We were a bit annoyed last night, because for a Sunday (the slowest night of the week), there were a ton of interruptions. Mostly from one old white lady. I was sitting further inside the back office, and would pause the DVD if anyone popped up in the lobby. Whoever walked past would see him, but wouldn’t see me unless I popped my head out, so she got his attention first. He went out to see what was up and I just waited inside (No point in us both going out to talk to one person. Makes me feel like we’re ganging up on someone). She started talking. And talking. And talking. She went on for few minutes, before I started to really catch the conversation. The lady said something along the lines of “Yeah, I have a kid of just about every ethnicity. I have a white one, a black one, an Asian one. I even went to Iraq and had one of those.” My co-worker just kept saying “Yeah?” to everything to kinda give her the hint that he wasn’t interested. It didn’t work.

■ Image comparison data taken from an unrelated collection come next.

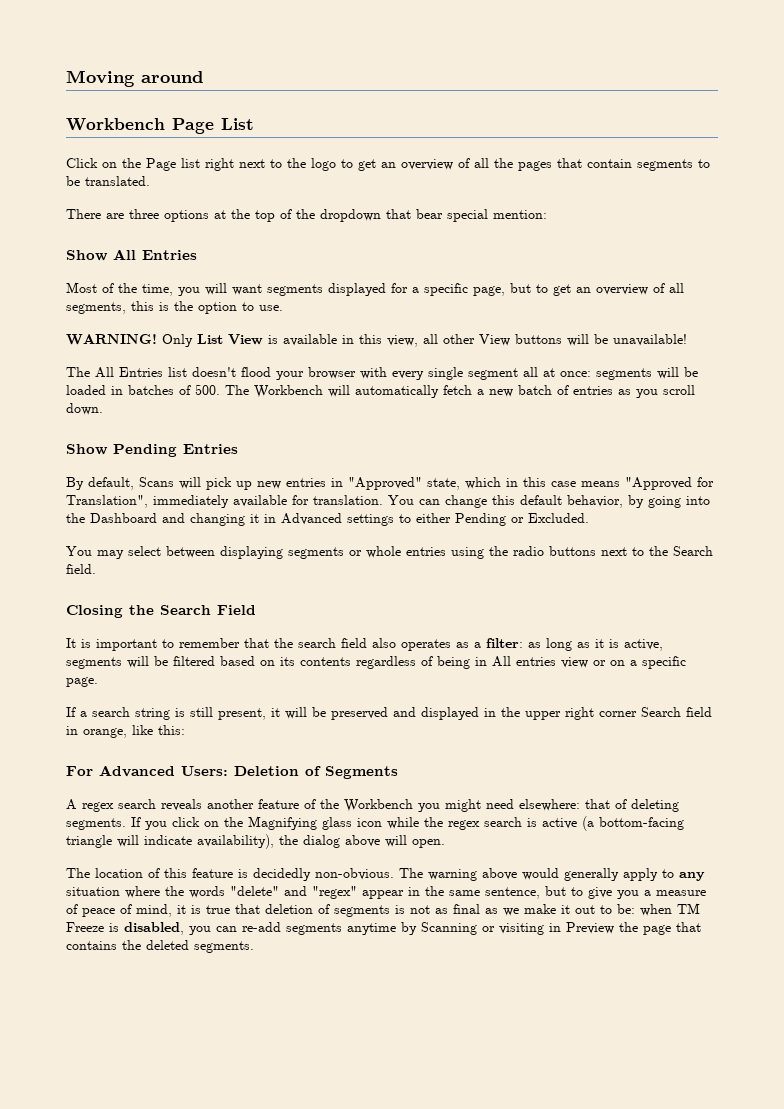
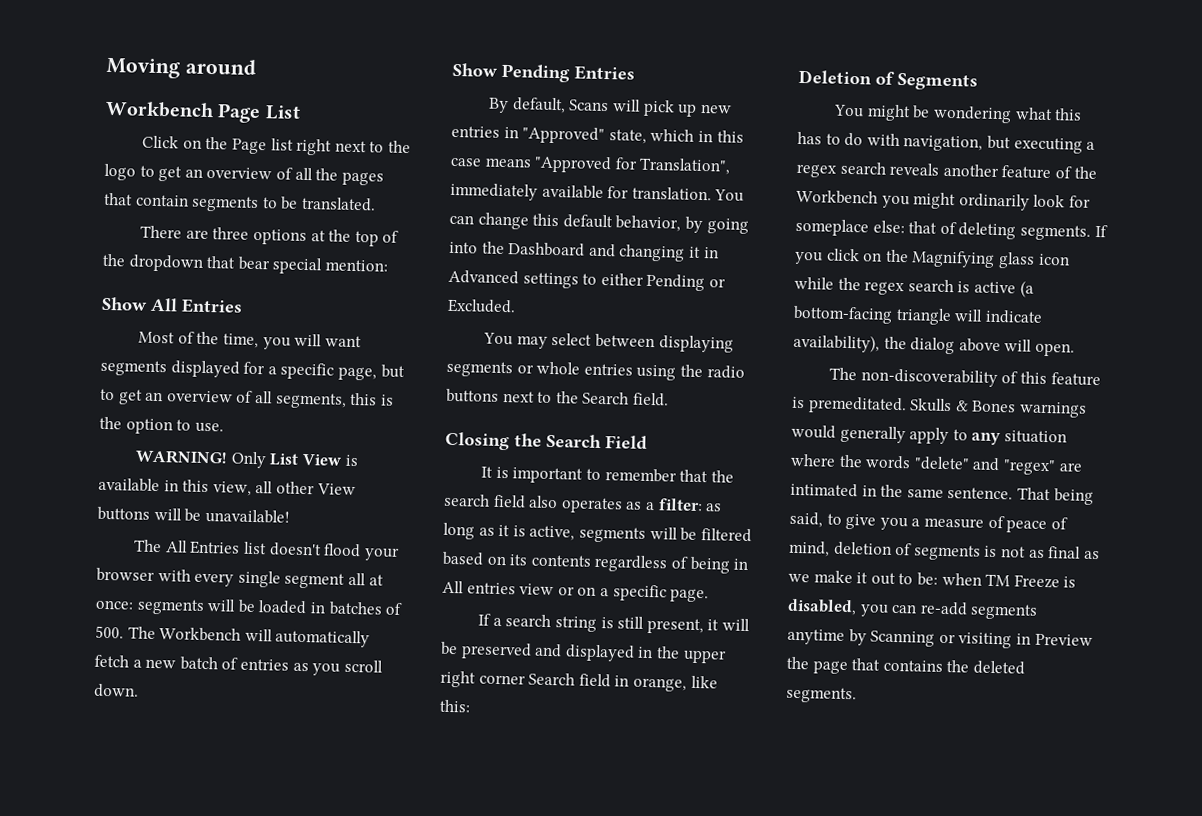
- For Advanced Users: Deletion of Segments
+ Deletion of Segments
- A regex search reveals another feature of the Workbench you might need elsewhere: that of deleting segments.
+ You might be wondering what this has to do with navigation, but executing a regex search reveals another feature of the Workbench you might ordinarily look for someplace else: that of deleting segments.
- The location of this feature is decidedly non-obvious. The warning above would generally apply to any situation where the words "delete" and "regex" appear in the same sentence, but to give you a measure of peace of mind, it is true that deletion of segments is not as final as we make it out to be:
+ The non-discoverability of this feature is premeditated. Skulls & Bones warnings would generally apply to any situation where the words "delete" and "regex" are intimated in the same sentence. That being said, to give you a measure of peace of mind, deletion of segments is not as final as we make it out to be:

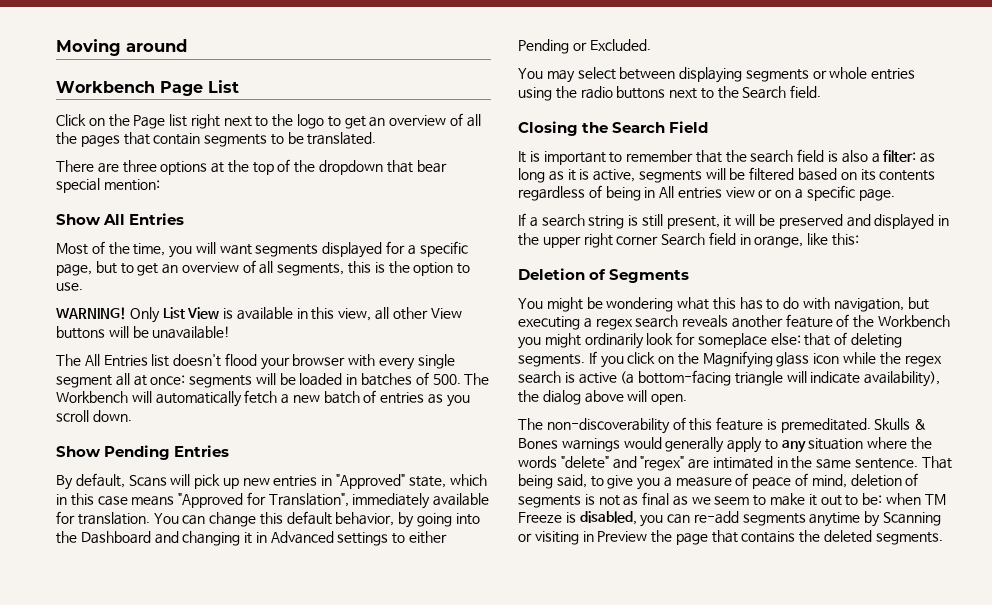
- It is important to remember that the search field also operates as a filter: as long as it is active, segments will be filtered based on its contents regardless of being in All entries view or on a specific page.
+ It is important to remember that the search field is also a filter: as long as it is active, segments will be filtered based on its contents regardless of being in All entries view or on a specific page.
- That being said, to give you a measure of peace of mind, deletion of segments is not as final as we make it out to be: when TM Freeze is disabled, you can re-add segments anytime by Scanning or visiting in Preview the page that contains the deleted segments.
+ That being said, to give you a measure of peace of mind, deletion of segments is not as final as we seem to make it out to be: when TM Freeze is disabled, you can re-add segments anytime by Scanning or visiting in Preview the page that contains the deleted segments.

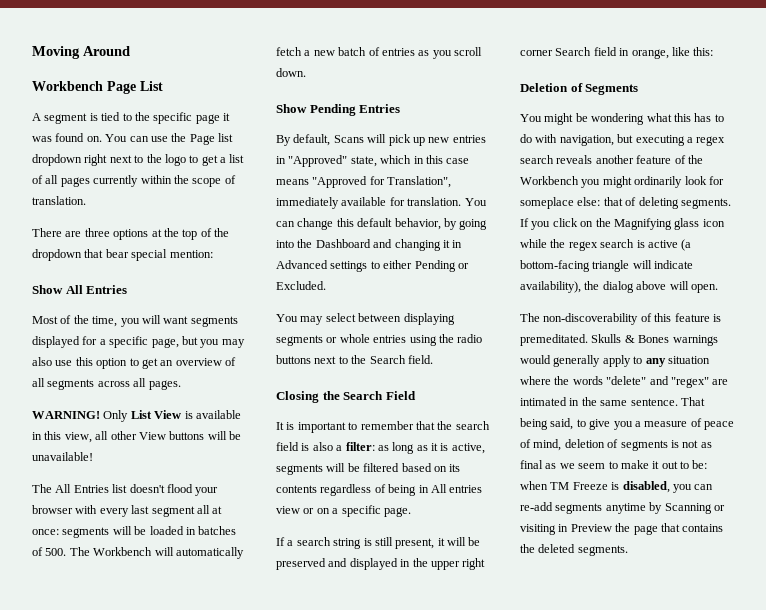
- Moving around
+ Moving Around
- Click on the Page list right next to the logo to get an overview of all the pages that contain segments to be translated.
+ A segment is tied to the specific page it was found on. You can use the Page list dropdown right next to the logo to get a list of all pages currently within the scope of translation.
- Most of the time, you will want segments displayed for a specific page, but to get an overview of all segments, this is the option to use.
+ Most of the time, you will want segments displayed for a specific page, but you may also use this option to get an overview of all segments across all pages.
- The All Entries list doesn't flood your browser with every single segment all at once: segments will be loaded in batches of 500. The Workbench will automatically fetch a new batch of entries as you scroll down.
+ The All Entries list doesn't flood your browser with every last segment all at once: segments will be loaded in batches of 500. The Workbench will automatically fetch a new batch of entries as you scroll down.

“You know that one guy in Iraq? Uh…Saddam Hussein? Yeah, he’s my grandad.” “…Huh,” my co-worker managed to get out. I had to restrain myself from laughing (mainly because I didn’t want to attract her attention). After this, I hear the lady say something about her car being so far away and she asks him something else. I realize what it is when he pokes his head in to say “I’ll be right back.” He has to pull her car around for her.
After seeing her off, he comes back in and just rolls his eyes at me. “Wow” is about all I could muster. “Yeah, she’s…special” he says. “Oh, how could you tell?” I jokingly ask. “…you didn’t hear her say she peed on herself?” I come to a stop. About this point, I start feeling really bad. See, there’s the normal “Obama put stuff in our cereal to eat our brains” crazy, and then there’s “Oh, I forgot how to work my digestive system” crazy. It made me wonder why she was by herself…and how she was allowed to drive for that matter.
I wondered that even more when the lady came back. Once again, my co-worker is the first one she sees and he has to go help her. This time, he has to park her car and help her to her room. He asks her if she has her room key on her, and she says that it’s in her purse. He walks her up to her room and comes back down a few minutes later. “Why would you say you have your room key if you have no idea where it is?” he quips while he makes a copy. I wonder out loud if she’s even staying at our hotel at that point. He double checks and it seems like she is, so he goes BACK up to open the door for her.
He comes back down once again, and immediately says “Tell me why she about half pooped herself when I got back up?” I wonder again why she’s by herself (especially since the first time she said she was going to her daughter’s to change pants), and he responds “All I know is…I’m just glad she didn’t ask me to help wipe.”